Senator POPE. As I understand it, there are fairly good records as to individual farm yields of wheat back to, say, 1930, therefore, in the charts and tables they have used they have taken their records over the past 6 years. Since you were in the department for a number of years, what would you say as to available data back of 1930 as to the yield?

Mr. VALGREN. The available data as to yield on individual farms is not very great or accurate back of 1930. The available data as to average yield or total yield for each county and State for each year is fairly accurate for a large number of years back, so that those earlier records can be used as a check against the records for the period 1930 to 1935 as to total yields per county and State, and can be used to determine whether or not for a given county, which also means to some extent for a given farm, the 6-year period for which we now have more accurate records, mainly, 1930 to 1935, is fair as a basis for estimating the probable future yield. On the basis of those earlier records I think the rates can be adjusted up and down for given counties so as to make them more representative than the figures that you arrive at by using the yields for those 6 years alone.

Senator POPE. Now, since this is a most important matter, this matter of having data with which to arrive at statistically sound or actuarially sound bases, do you think that the data which is now available that we would be fairly safe in using that to arrive at fairly sound bases for the payment of premiums?

Mr. VALGREN. I believe so. I believe by starting with this detailed data that was accumulated under the A. A. A. program and adjusting

Senator POPE (interposing). Of course, when you testified in 1923 you did not have any such data.

Mr. VALGREN. No; we did not.

Senator POPE. And at that time you commented on the fact that such data was necessary, and you also referred to the experiences of private insurance companies in that field and their lack of actuarial data, and I think you indicated there the difficulties that those private companies were having, due to that lack of data.

Mr. VALGREN. Yes; it was. And I am personally very happy over the fact that there now is a possibility of starting out on a crop insurance program on a much sounder basis than would have been possible at the time of those earlier hearings or at any prior date.

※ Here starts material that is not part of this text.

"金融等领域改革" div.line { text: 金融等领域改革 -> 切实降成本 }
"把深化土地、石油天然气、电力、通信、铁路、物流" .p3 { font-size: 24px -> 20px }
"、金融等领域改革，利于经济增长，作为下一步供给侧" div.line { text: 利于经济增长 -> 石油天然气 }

Senator POPE. I have been thinking about the situation in the Northwest just now. Senator Schwellenbach and others have been very much interested in a so-called transient problem we have in the Northwest. For the last year, families have been moving from

the drought regions into those Northwestern States. It is estimated that there are from 10 to 20 thousand families that have moved out there. About half of them are without funds; the other half have some funds. Now, under such a program as this, if in that great plains area, in that drought region, they were able to collect indemnities. Isn't it reasonable to assume that our own burdens now in taking care of the destitute families that are moving out there would be very much relieved?

Mr. VALGREN. Yes; I think there is no doubt but what a program such as this bill contemplates has a very important bearing on the future necessity for special relief in the form of seed loans or any other form. I believe, however, that it is important that the crop insurance board stick quite closely to the plan of rating the different areas that the Department now has been working on and that we not attempt to insure crops on untried areas for an amount that may be above the probable future production of that area, If that were done it might, of course, mean that we would at public expense be led to support farmers on submarginal land where their efforts would be entirely wasted and they would be living, if living at all, at public expense.

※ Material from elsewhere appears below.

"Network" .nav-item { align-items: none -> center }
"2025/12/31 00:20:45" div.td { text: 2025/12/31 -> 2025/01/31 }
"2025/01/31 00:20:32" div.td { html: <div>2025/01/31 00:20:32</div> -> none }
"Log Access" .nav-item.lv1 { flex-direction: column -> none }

Senator POPE. You stated a few minutes ago that you had not given particular study to this ever normal granary idea, the idea of paying a premium and storing the grain and then paying indemnities in wheat. I will be interested to know what you think of that idea in connection with an insurance program. I note in your testimony that you gave in 1923, that idea was not suggested, and you were still very much interested in insurance for farmers. I will be interested to know what you now think of that idea in connection with insurance. Mr. VALGREN. As already stated, I do not feel that my views on that are of any great value because of lack of experience with problems involved in the storage and handling of grain in connection with premiums and indemnities.

I am glad to say that, insofar as I have any views on the subject, it seems to me that the plan outlined in the bill is practicable.

Senator POPE. Have you seen the report of the Brookings Institution which was referred to in the morning paper, the report on crop insurance?

Mr. VALGREN. I have not seen the report. I read the article in the paper this morning and I was not clear from what I read whether the questions raised with reference to an ever normal granary plan had particular reference to this modified or qualified part of such an ever normal granary plan that is involved in this bill, or to a more comprehensive plan.

Senator POPE. That was exactly my doubt about it. I have not seen the report I didn't know whether they were referring generally to the ever normal granary idea or whether they did have some specific reference to that used in connection with insurance.

Mr. VALGREN. It has seemed to me in reading the report of the President's committee on crop insurance and reading the present bill that this qualified and limited application of that ever-normal granary plan ought to be practicable, and insofar as it would have any effect on surplus in given years and deficits in other years, with resulting low prices in one year and high prices in another, it would be in the right direction, although that feature of the crop insurance bill is not going to be a very important factor in the regulation of supplies and of price, as I see it.

Senator POPE. Do you see any danger under the terms of this bill in such an accumulation of wheat being any threat to the market, with the bill limited and restricted as it is?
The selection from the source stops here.